Symptoms of trichobezoars are nonspecific and may mimic those of other gastro-intestinal conditions . The patients commonly present with anorexia, nausea, vomiting, abdominal pain, mass in the epigastrium and signs of obstruction with or without non-scaring alopecia. The diagnosis of trichotillomania, a psychosomatic entity in which there is an irresistible desire to pull out the hair from the scalp, eyelashes, eyebrows and other parts of the body, is made after taking a thorough history, noting the clinical features and evaluating a hair-root examination, where telogen hair is (almost) completely lacking . This condition eludes diagnosis unless sought for, particularly in the paediatric age group . Multidisciplinary involvement from the very beginning may increase the clinico-pathological diagnostic accuracy.
Gastrointestinal bezoars can be diagnosed with plain X-rays, barium meal, sonography, and CT scan [5, 6]. CT is more accurate, however, and exhibits a quite characteristic bezoar image. In addition, this imaging technique is able to reveal the presence of additional gastrointestinal bezoars .
It is extremely rare to find trichobezoars in the small bowel without a gastric component. Upper gastrointestinal endoscopy is an invaluable tool in the diagnosis of gastric trichobezoars. Its therapeutic role is limited as it cannot entirely remove the tail of trichobezoars from the intestine. Early diagnosis and treatment of this condition is of prime importance to avoid later fatal complications like ulceration secondary to extensive pressure, gastric bleeding, perforation, intestinal obstruction, pancreatitis and obstructive jaundice [2, 3].
The therapy of choice for Rapunzel Syndrome is bezoar extraction at laparotomy via anterior gastrotomy and multiple enterotomies . Trichotillomania in children is a habit disorder and thus has a better prognosis in most cases. However, in adults the psychopathology is usually deeper and thus entails a poor prognosis .

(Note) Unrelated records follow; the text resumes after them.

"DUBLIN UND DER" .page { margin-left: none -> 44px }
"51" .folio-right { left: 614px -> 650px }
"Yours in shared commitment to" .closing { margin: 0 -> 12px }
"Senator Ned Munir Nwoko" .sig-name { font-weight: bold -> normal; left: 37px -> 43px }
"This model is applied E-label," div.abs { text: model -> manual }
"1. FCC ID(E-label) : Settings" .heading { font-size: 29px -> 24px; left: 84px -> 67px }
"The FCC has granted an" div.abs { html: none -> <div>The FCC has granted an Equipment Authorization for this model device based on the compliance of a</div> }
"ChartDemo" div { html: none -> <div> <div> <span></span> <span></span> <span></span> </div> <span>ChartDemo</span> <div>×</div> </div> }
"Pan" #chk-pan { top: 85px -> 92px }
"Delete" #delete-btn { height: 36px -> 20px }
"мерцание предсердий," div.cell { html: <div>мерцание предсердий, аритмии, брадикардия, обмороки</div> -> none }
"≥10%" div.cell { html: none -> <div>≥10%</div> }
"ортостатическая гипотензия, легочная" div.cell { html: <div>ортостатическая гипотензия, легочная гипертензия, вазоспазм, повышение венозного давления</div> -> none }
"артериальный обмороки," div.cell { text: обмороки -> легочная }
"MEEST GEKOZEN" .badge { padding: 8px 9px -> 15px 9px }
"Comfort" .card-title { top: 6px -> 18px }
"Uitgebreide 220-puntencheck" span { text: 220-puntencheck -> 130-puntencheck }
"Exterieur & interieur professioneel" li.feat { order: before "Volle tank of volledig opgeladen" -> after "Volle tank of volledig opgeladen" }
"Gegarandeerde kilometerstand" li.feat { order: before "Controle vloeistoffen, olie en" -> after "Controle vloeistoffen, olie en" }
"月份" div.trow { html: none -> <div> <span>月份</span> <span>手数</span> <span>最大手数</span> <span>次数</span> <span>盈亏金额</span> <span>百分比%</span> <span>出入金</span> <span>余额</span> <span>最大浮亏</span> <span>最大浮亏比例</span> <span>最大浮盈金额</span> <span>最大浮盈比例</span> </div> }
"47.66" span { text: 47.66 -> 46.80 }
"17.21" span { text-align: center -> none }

Trichotillomania can have a biological basis as two mutant versions of the gene SLITKR1 were found to be more common in trichotillomania patients. These mutations were found to account for only a small percentage of cases. Treatment modalities vary in childhood and adult varieties. Apart from psychotherapy, the drug treatment involves several agents including selective serotonin reuptake inhibitors (SSRIs) and domipramine . Recurrence of Rapunzel Syndrome is very uncommon, and does occur only if the patients are left untreated for their underlying problem . Intensive psychiatric follow-up is mandatory for preventing relapses .
Symptoms of trichobezoars are nonspecific and may mimic those of other gastro-intestinal conditions. This condition eludes diagnosis unless sought for, particularly in the paediatric age group. If appendicitis is due to luminal obstruction by hair concretions, the patient should be investigated for a presence of gastric and intestinal trichobezoar by endoscopy, ultrasonography or CT scan. In our case, the patient presented with mechanical obstruction on 4th day after appendicectomy before histology was ready. For the Rapunzel Syndrome, therapy of choice is bezoar extraction at laparotomy via anterior gastrotomy and multiple enterotomies.